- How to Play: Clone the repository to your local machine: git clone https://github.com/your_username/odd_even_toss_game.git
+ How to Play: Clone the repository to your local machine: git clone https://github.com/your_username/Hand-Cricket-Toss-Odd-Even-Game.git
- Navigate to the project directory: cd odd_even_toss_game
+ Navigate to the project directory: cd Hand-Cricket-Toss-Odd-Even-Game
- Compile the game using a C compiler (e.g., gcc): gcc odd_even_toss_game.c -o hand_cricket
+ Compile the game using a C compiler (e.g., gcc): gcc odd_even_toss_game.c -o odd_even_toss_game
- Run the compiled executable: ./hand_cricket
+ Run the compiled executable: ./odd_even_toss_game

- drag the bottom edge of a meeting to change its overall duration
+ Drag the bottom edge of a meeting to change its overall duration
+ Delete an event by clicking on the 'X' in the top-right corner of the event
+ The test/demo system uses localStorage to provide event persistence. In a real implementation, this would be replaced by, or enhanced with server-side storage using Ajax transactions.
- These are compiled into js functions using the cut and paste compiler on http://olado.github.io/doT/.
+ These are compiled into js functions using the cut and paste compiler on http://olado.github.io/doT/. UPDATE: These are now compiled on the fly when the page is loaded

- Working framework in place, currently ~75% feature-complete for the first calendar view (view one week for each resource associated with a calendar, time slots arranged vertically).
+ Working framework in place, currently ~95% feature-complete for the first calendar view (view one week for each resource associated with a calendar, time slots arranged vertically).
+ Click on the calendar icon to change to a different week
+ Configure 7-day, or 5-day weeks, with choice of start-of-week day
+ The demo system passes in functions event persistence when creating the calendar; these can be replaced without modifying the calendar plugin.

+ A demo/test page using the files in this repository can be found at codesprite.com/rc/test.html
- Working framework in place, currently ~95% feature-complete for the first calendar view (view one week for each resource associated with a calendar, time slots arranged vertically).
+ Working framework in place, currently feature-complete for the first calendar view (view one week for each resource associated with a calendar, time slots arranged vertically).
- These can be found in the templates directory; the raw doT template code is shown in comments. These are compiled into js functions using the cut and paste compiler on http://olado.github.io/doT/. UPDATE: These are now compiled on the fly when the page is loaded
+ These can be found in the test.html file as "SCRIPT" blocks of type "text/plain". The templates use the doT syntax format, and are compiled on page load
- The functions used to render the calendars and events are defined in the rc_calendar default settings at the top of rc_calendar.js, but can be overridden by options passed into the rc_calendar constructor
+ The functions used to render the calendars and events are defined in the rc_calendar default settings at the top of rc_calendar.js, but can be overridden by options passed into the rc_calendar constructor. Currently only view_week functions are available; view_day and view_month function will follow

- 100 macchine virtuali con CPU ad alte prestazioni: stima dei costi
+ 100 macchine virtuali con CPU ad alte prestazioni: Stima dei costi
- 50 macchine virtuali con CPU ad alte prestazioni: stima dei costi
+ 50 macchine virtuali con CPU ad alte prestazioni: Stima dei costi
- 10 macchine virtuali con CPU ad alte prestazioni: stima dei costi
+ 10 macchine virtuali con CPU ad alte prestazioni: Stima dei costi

— What to do —
Copy the records above faithfully. Begin at their first line, end at the line containing "directory: cd Hand-Cricket-Toss-Odd-Even-Game", and include nothing else.

— Answer box —
- How to Play: Clone the repository to your local machine: git clone https://github.com/your_username/odd_even_toss_game.git
+ How to Play: Clone the repository to your local machine: git clone https://github.com/your_username/Hand-Cricket-Toss-Odd-Even-Game.git
- Navigate to the project directory: cd odd_even_toss_game
+ Navigate to the project directory: cd Hand-Cricket-Toss-Odd-Even-Game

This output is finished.